Реформа головорезов - страница 2
Жизнь с головой
Ночь пролетела в одно мгновение, снов я не видел, зато проснулся быстро. Как оказалось, раньше сон долго сидел у меня в голове и мешал жить. С утра я чувствовал себя на удивление бодро: встал по первому звонку будильника, позавтракал, умылся и обнаружил, что до начала рабочего дня еще полно времени. Тут я смог как следует осмотреть квартиру. Так вышло, что с потерей головы чувства мои изменились. Мне не составляло труда отыскать соль, которая оказалась запрятана на третьей полке в банке из-под кофе. Но то, как она там оказалась, или зачем хранится в ржавой жестянке, я не помнил. На четвертом десятке лет я узнавал себя заново. В первый день моей раздельной жизни я сделал два наблюдения и впоследствии убедился, что они верны. Первое – с головой я куда медлительнее, раз собирался настолько долго, что будильник заводил на полчаса раньше необходимого, второе – в еде более привередливый (в холодильнике хранилось мясо, и хоть это был куриный фарш, он все равно выходил мне очевидно не по карману). Теперь же я мог есть что угодно. Вкуса у заплесневевшего ломтя хлеба нет, кусочек мяса – пресный, чай – пустой, крупа – просто жесткая, но с водой пройдет. Можно есть остывшую и несъедобную пищу и не тратиться на костный фарш, который к тому же и приготовить надо. Так впредь сэкономлю на продуктах и времени. Я переставил будильник на тридцать минут позже, безголовому мне они не нужны. Сегодня эти тридцать придется просидеть, ничего не делая. Я примостился на край дивана и уставился в циферблат.
Минутная стрелка с трудом волочилась за часовой, но никак не могла ее догнать. Солнцу пора было уже встать, но его лучи не озаряли окно, и в комнате горела желтая электрическая лампочка. Наш город хоть и близок к столице, никакими льготами не владеет. Производств, плодородных земель и достопримечательностей в нем никогда не имелось, поэтому Глава дал ему другое предназначение. Рядом вместо деревеньки Леснова, население которой последние годы состояло из десятка старушек, неблагоразумно переживших своих дедушек, воздвигли мусорный полигон. Его сделали небольшим, чтобы не нарушать экологии и привычного уклада жизни тех бабушек. Через год площадка уже переполнилась. Для укомплектовки свалку подожгли. С тех пор с порывами северного ветра на наш город налетал смердящий смог. Сегодня как раз один из таких дней.

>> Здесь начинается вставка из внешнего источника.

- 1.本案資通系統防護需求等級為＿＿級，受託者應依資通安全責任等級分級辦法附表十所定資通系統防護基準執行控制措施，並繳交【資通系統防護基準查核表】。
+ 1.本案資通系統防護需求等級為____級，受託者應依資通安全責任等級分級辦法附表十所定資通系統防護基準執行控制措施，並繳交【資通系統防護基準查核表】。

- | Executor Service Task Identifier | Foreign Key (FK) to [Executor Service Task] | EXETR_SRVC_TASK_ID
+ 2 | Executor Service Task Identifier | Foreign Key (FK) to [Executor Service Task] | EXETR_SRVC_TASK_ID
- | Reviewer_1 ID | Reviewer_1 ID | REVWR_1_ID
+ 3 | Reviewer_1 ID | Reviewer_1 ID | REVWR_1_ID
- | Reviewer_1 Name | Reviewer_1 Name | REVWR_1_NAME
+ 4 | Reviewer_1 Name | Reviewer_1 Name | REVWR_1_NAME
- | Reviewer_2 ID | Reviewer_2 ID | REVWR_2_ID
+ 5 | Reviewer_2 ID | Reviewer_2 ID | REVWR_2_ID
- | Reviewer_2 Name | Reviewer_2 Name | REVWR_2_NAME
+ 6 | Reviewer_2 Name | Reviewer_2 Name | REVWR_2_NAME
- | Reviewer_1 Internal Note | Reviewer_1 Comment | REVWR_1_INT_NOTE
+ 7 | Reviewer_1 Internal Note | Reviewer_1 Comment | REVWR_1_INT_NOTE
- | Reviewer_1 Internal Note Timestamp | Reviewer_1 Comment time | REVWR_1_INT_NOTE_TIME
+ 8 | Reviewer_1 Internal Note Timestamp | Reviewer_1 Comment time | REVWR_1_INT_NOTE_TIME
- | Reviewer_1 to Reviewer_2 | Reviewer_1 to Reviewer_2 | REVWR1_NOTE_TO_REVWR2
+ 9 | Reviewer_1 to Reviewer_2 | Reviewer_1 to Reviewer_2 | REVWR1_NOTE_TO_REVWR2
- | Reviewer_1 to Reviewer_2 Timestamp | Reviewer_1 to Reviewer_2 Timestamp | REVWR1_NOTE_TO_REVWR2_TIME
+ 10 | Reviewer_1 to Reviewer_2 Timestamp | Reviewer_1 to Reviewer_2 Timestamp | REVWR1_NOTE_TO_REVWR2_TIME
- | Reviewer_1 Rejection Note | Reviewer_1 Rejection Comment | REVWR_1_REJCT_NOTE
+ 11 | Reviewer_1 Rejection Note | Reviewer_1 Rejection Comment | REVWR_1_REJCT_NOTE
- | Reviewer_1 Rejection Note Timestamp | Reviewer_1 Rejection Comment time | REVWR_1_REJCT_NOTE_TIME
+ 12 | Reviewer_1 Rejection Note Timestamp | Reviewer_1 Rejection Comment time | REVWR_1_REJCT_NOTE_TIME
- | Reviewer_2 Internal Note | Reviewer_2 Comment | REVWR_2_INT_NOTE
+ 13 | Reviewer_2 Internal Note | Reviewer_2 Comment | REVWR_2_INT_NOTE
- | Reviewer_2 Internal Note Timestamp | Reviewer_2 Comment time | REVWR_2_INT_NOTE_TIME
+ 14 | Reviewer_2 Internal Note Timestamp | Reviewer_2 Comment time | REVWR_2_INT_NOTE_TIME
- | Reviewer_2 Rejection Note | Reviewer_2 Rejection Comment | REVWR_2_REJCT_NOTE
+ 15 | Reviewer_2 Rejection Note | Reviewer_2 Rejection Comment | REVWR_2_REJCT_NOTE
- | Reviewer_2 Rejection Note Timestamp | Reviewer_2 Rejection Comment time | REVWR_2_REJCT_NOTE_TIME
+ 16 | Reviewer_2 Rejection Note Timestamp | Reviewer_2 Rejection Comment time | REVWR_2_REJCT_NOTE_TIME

Солнце так и не пробилось сквозь туман, но минутная стрелка догнала часовую. Настала пора выдвигаться на работу. Я уже подходил к выходу, когда услышал тяжелое дыхание и стоны с кухни. Голова моя пришла в сознание и пыталась дозваться кого-нибудь. За ночь на тарелку натекла лужица крови и свернулась по краям шеи. При этом белое полотенце ничуть не окрасилось. Цвет лица пожелтел, щеки впали. Шея потеряла свою прежнюю форму, расплывшись по дну тарелки. Заметив меня, она завертела глазами и застонала до хрипоты. Рот мой скривился и дергался, словно в конвульсиях. Все, что я сумел сделать, это обтереть голову влажной тряпкой. С каждым движением затуманенный взгляд прояснялся, в ответ я намывал кожу сильнее и чаще смачивал тряпку. Лицо жмурилось, но это не означало неудовольствие, скорее приступ радости. В морщинках на лбу скопились капли воды, которые собрались между бровей в одну большую каплю и проворно скатились на кончик носа. Почувствовав ее, голова разинула рот и вытянула вверх язык. Она размахивала им, словно маятник, в неуклюжих попытках поймать воду. Вопреки ожиданиям, капля шлепнулась на тарелку, проскочив мимо языка, и растворилась в крови. Глубокая печаль отобразилась на лице моем. Но я прервал грусть – набрал стакан воды и поднес его ко рту, чем несказанно обрадовал голову. Губы вытянулись в трубочку, они еще издали пытались схватить край кружки. Напившись, голова успокоилась. Я принес ей бутерброд и накормил, отрывая от булки небольшие кусочки. Позавтракав, голова мирно уснула под слоем крошек.